Across the entries that follow, count the lines with the string "shipping" and reply with that count alone.

### [Items from a data source]

——————————

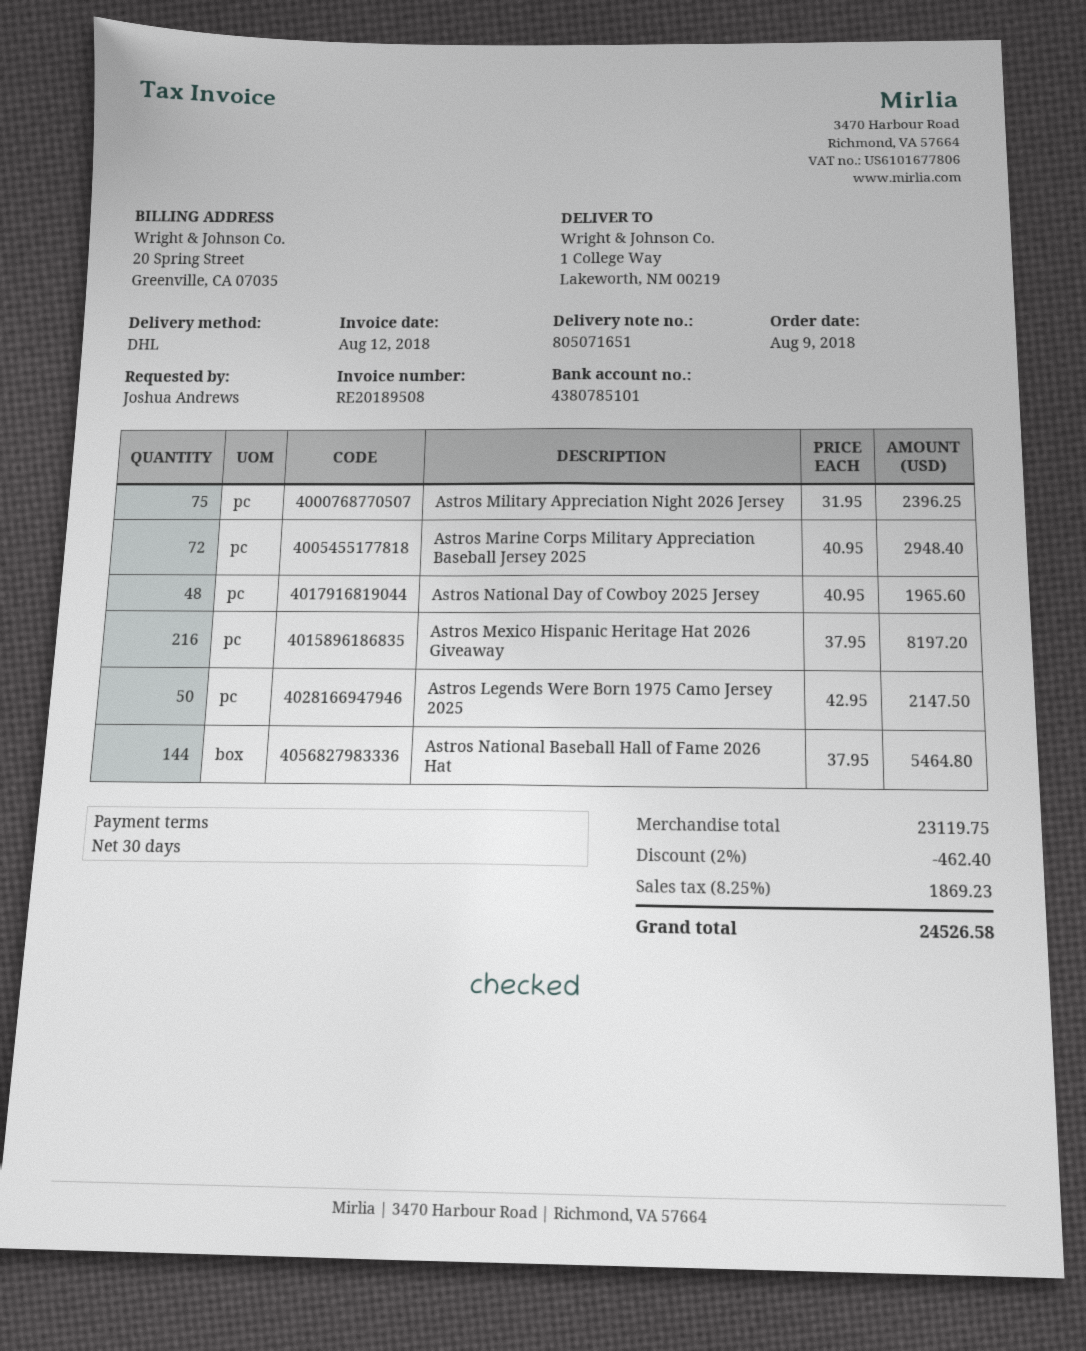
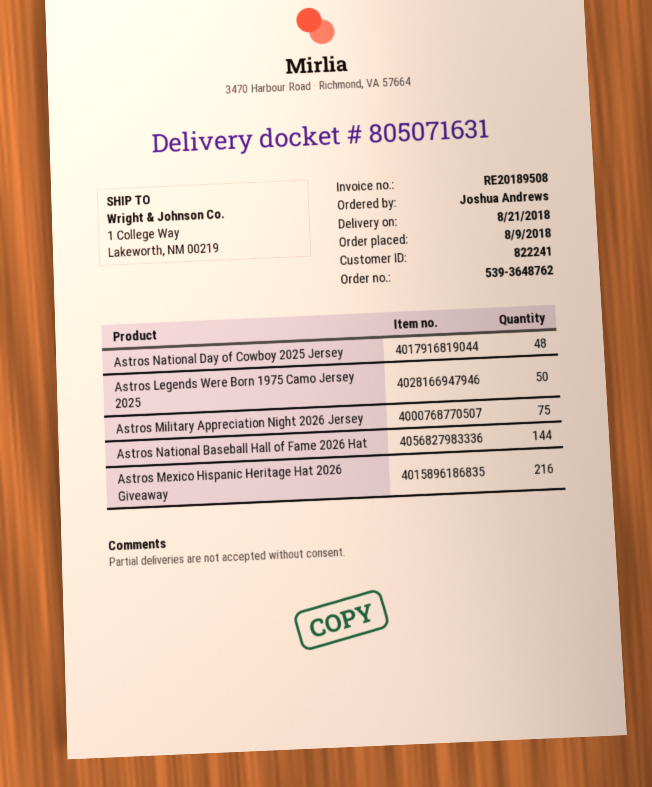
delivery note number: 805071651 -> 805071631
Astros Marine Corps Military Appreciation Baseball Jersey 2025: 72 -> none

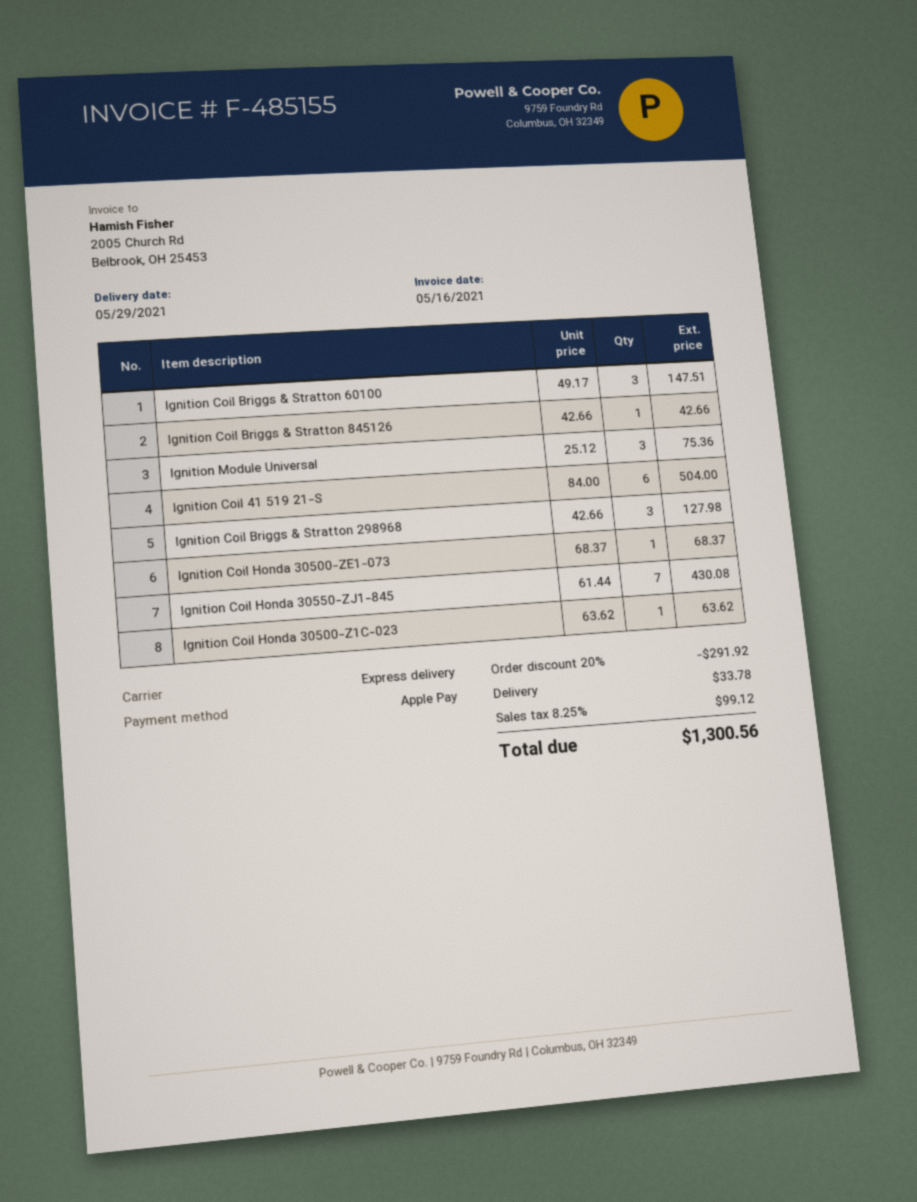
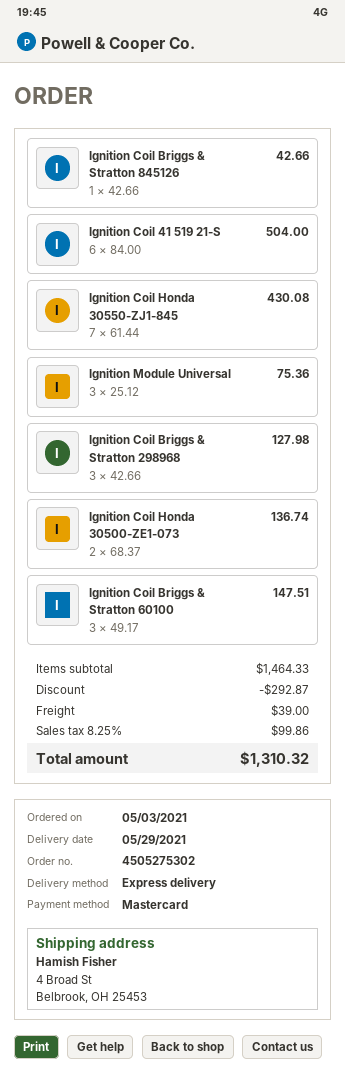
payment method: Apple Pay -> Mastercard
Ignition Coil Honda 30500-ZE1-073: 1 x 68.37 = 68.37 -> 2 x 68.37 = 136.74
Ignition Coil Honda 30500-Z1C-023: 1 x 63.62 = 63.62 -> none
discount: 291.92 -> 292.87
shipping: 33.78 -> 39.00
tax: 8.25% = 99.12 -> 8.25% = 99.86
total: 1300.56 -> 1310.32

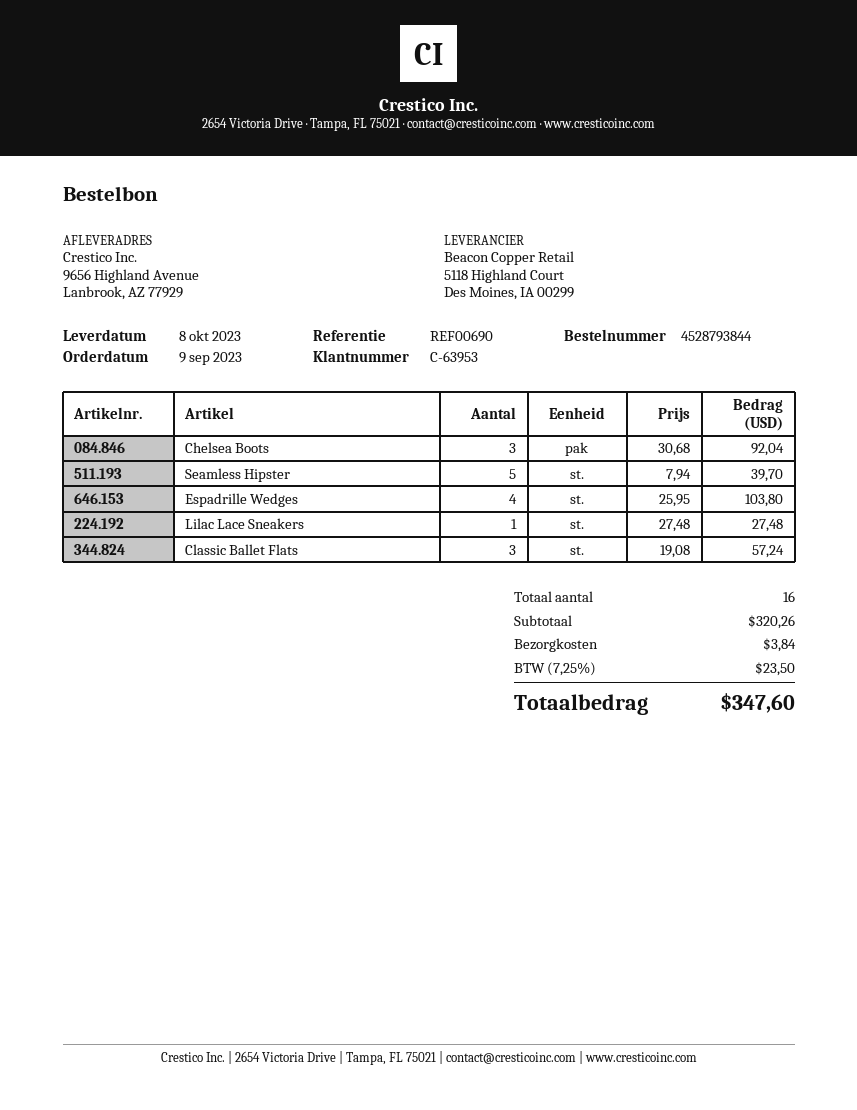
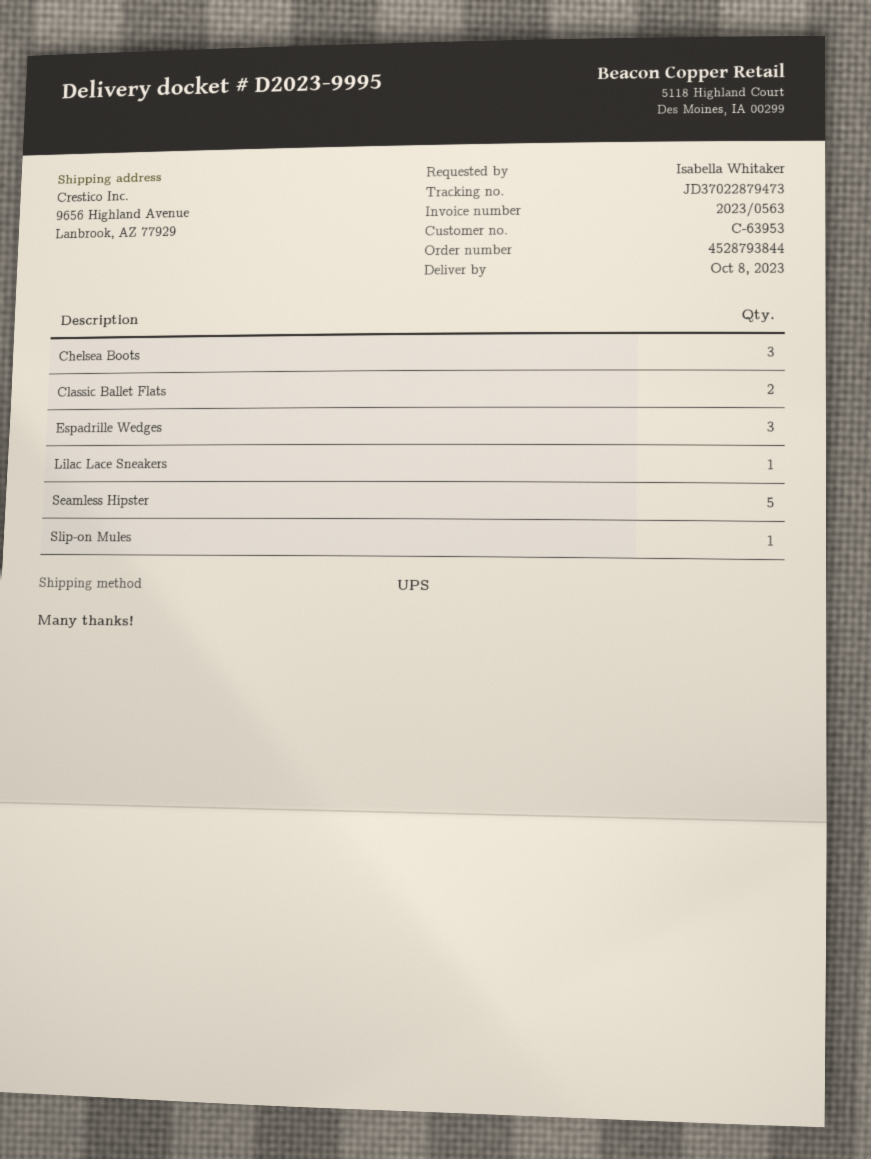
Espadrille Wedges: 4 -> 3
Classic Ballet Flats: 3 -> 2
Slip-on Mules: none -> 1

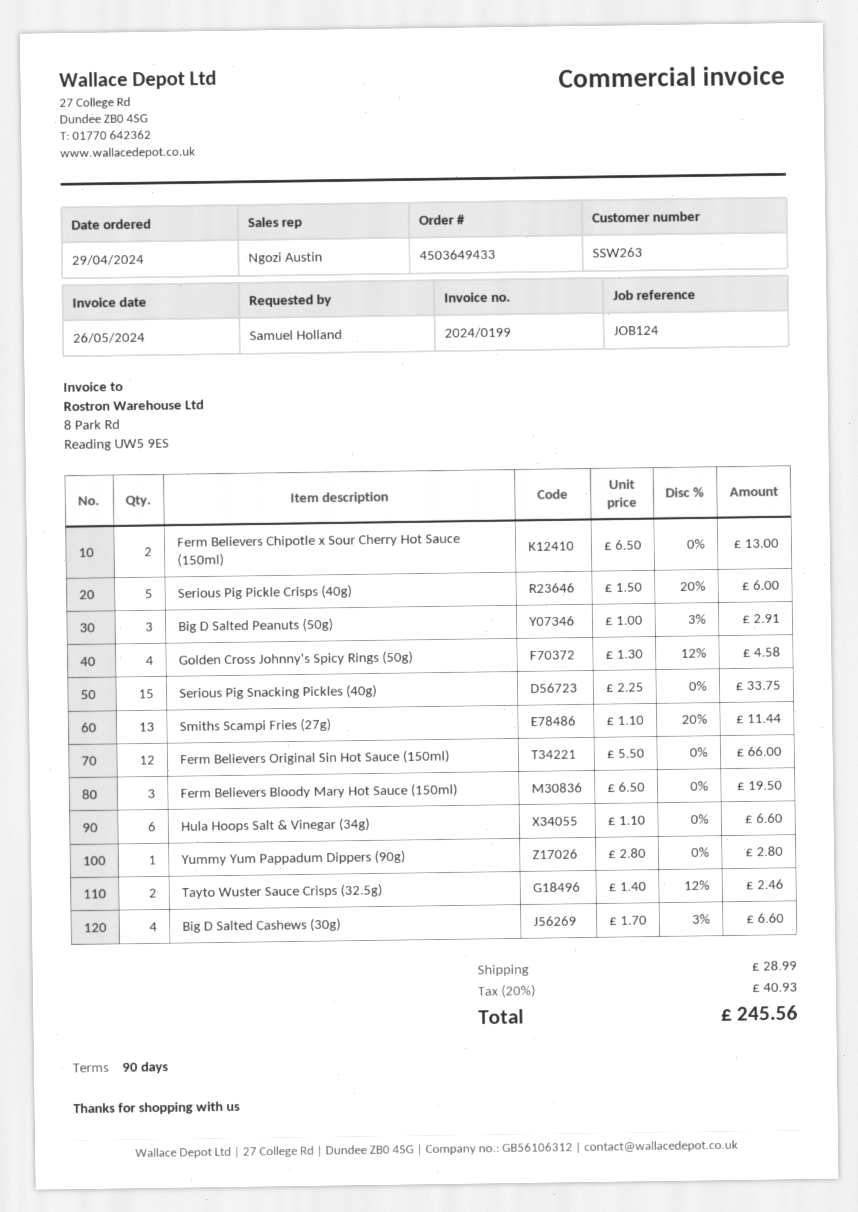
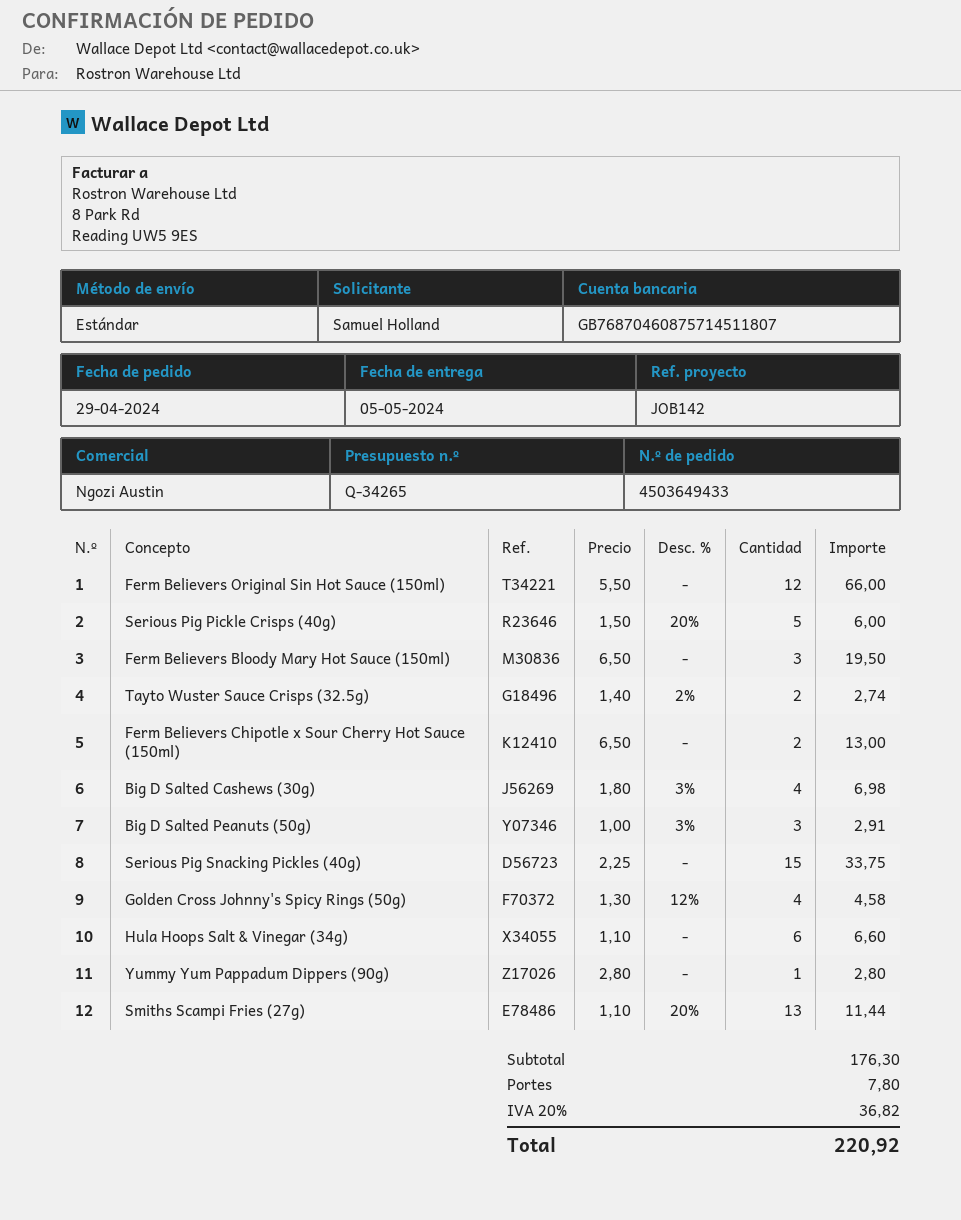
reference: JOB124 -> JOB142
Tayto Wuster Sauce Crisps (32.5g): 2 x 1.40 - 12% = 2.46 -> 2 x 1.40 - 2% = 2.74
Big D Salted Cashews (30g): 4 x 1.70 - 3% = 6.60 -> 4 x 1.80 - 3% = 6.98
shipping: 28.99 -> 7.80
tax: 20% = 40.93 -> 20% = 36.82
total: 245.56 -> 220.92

——————————

### [Answer for this exercise]
2